───── DATA SUPPLIED

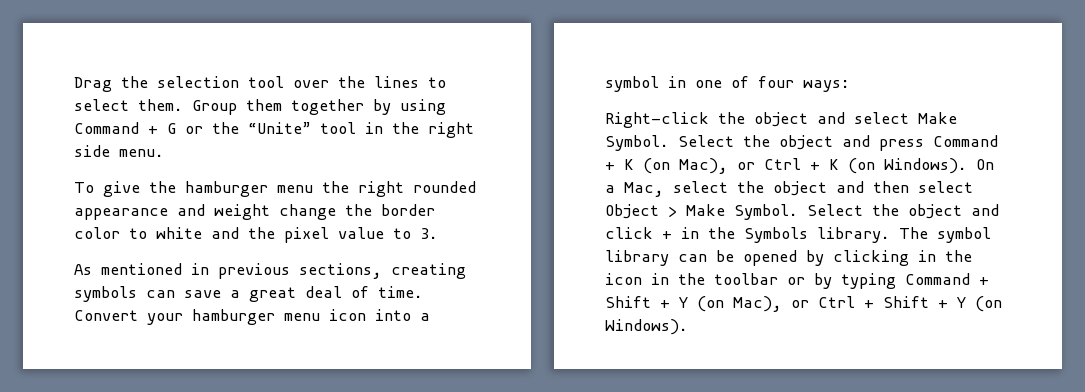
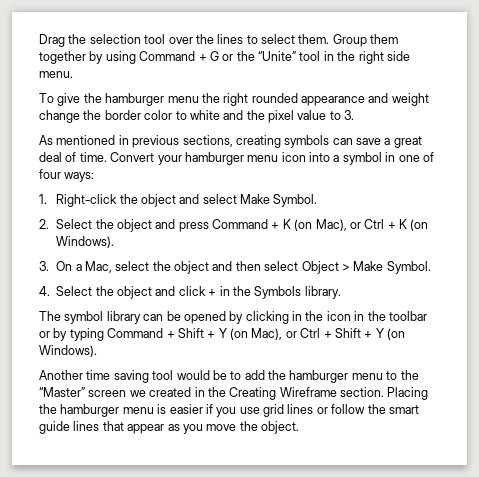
(850, 86) none -> [39,194,47,204] 1.
(669, 143) none -> [39,219,49,229] // 2.
(967, 166) none -> [39,261,49,271] // 3.
(798, 212) none -> [39,286,50,296] // 4.
(890, 235) none -> (341, 292) //
(688, 327) none -> [39,370,419,383] [39,387,429,400] [39,404,419,417] [39,421,299,434] // Another time saving tool would be to add the hamburger menu to the “Master” screen we created in the Creating Wireframe section. Placing the hamburger menu is easier if you use grid lines or follow the smart guide lines that appear as you move the object.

──────────

TASK ITEM ▸ The required answer is the line with "(890, 235) none -> (341, 292) //" plus every line after it to the end of the entries above, transcribed exactly.

OUTPUT ▸
(890, 235) none -> (341, 292) //
(688, 327) none -> [39,370,419,383] [39,387,429,400] [39,404,419,417] [39,421,299,434] // Another time saving tool would be to add the hamburger menu to the “Master” screen we created in the Creating Wireframe section. Placing the hamburger menu is easier if you use grid lines or follow the smart guide lines that appear as you move the object.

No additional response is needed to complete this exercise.